Reform Math: Where’s the Research?

The latest issue of AFT’s American Educator is all about curriculum (and a national one at that), and it’s worth a read. Specifically this piece on math by three scholars of education and education psychology. It is excerpted from a math journal, Notices of the American Mathematical Society.

The scholars point out that educators tend to view mathematics as a skills-oriented discipline, with problem-solving strategies (or lack thereof) dividing the achievers and non-achievers. But cognitive science doesn’t support this claim. Take chess, for example:

“[I]t takes at least ten years to become a chess master. What occurs during this period? When studying previous games, chess masters learn to recognize tens of thousands of board configurations and the best moves associated with each configuration … . The superiority of chess masters comes not from having acquired clever, sophisticated, general problem-solving strategies but rather from having stored innumerable configurations and the best moves associated with each in long-term memory.”

So it is building up a massive base of knowledge about the game that allows you to become a master. You can’t learn to think strategically about chess without such knowledge.
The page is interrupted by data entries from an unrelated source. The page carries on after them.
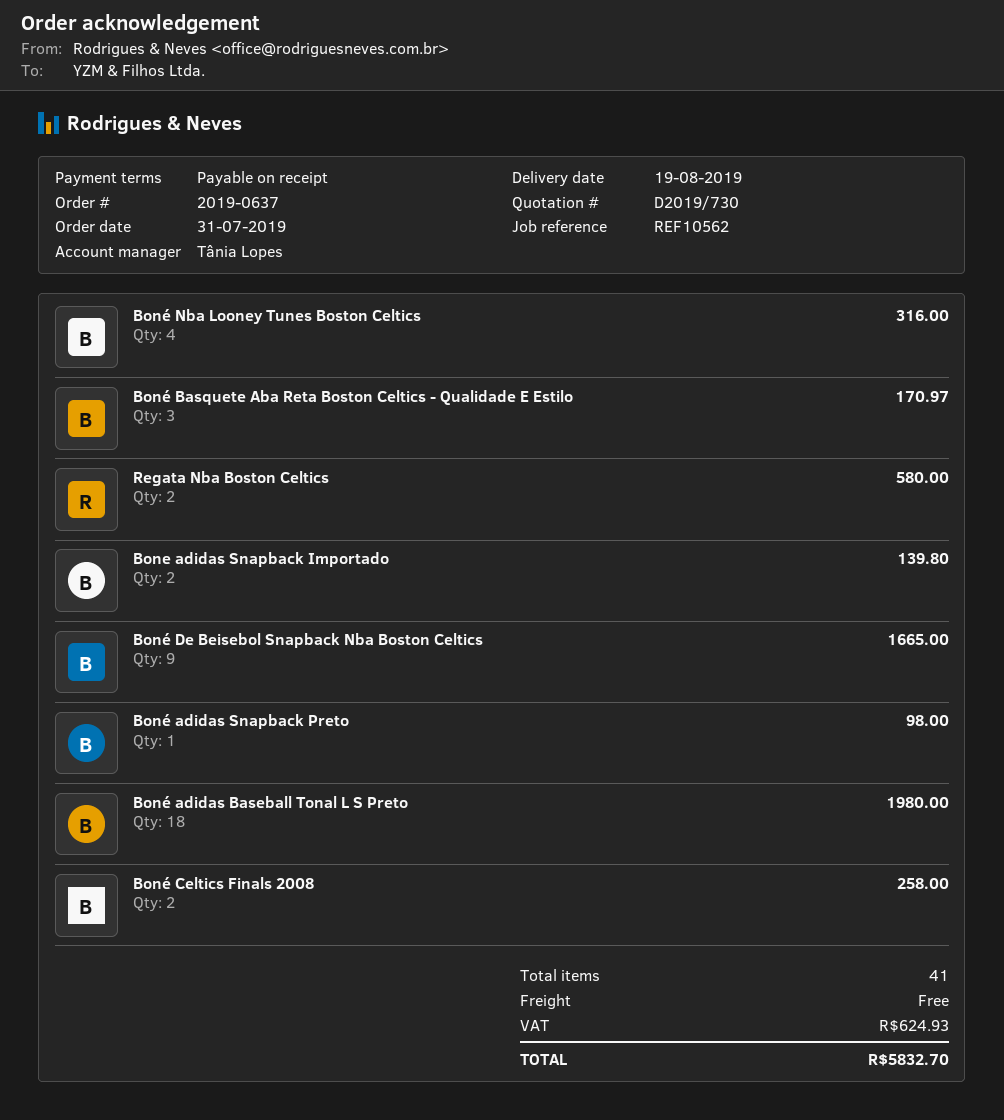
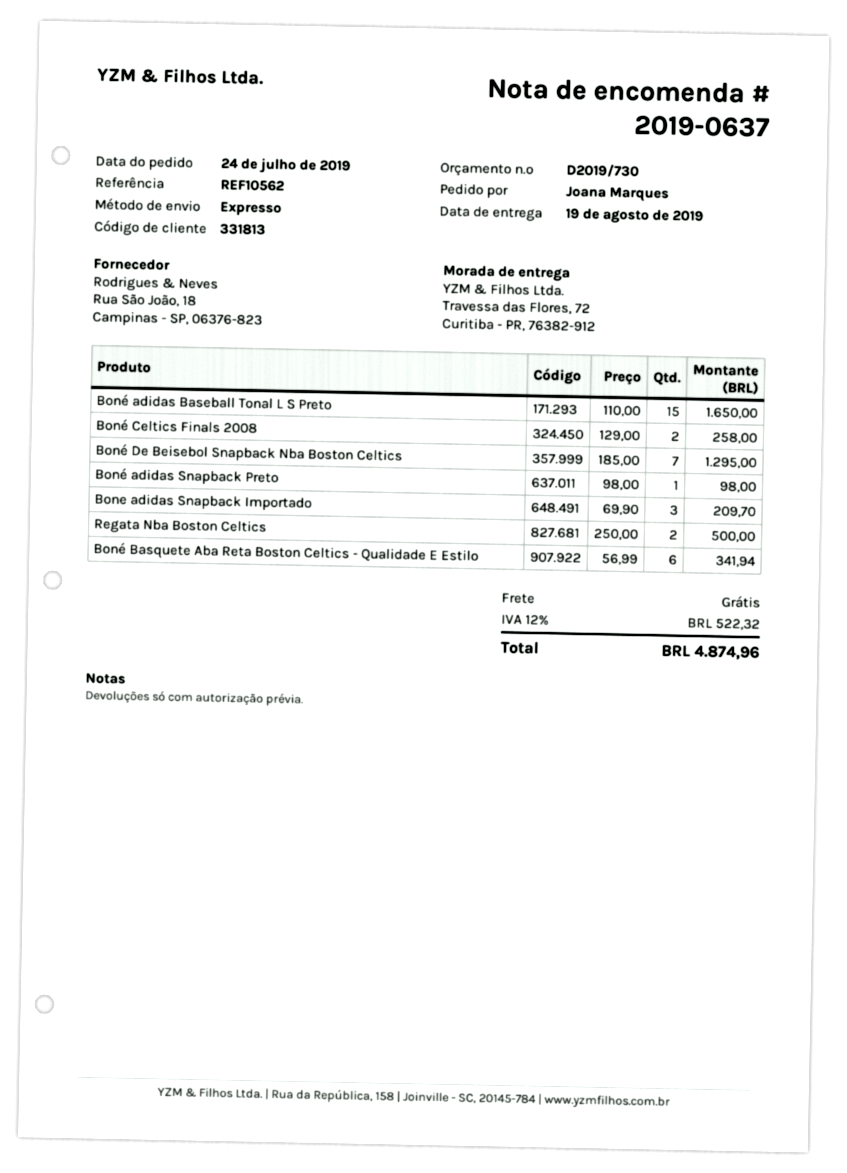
order date: 2019-07-31 -> 2019-07-24
Boné Nba Looney Tunes Boston Celtics: 4 for 316.00 -> none
Boné Basquete Aba Reta Boston Celtics - Qualidade E Estilo: 3 for 170.97 -> 6 for 341.94
Regata Nba Boston Celtics: 2 for 580.00 -> 2 for 500.00
Bone adidas Snapback Importado: 2 for 139.80 -> 3 for 209.70
Boné De Beisebol Snapback Nba Boston Celtics: 9 for 1665.00 -> 7 for 1295.00
Boné adidas Baseball Tonal L S Preto: 18 for 1980.00 -> 15 for 1650.00
tax: 624.93 -> 522.32
total: 5832.70 -> 4874.96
What does this mean for math? Well, among other things, that you cannot just teach kids “problem-solving” strategies and expect them to be able to apply those techniques to varied mathematical (or other) problems. They will not be able to do it if they lack the necessary knowledge, which, in the case of mathematics, is gained through experience doing math problems.

In the words of the authors: “Minimal instructional guidance in mathematics leads to minimal learning.” And: “There are no separate, general problem-solving strategies that can be learned.”

So why are so many American schools wasting resources and precious class time using reform curricula like Everyday Math that is based on an instruction-lite, discovery-driven approach to learning math? These scholars wonder…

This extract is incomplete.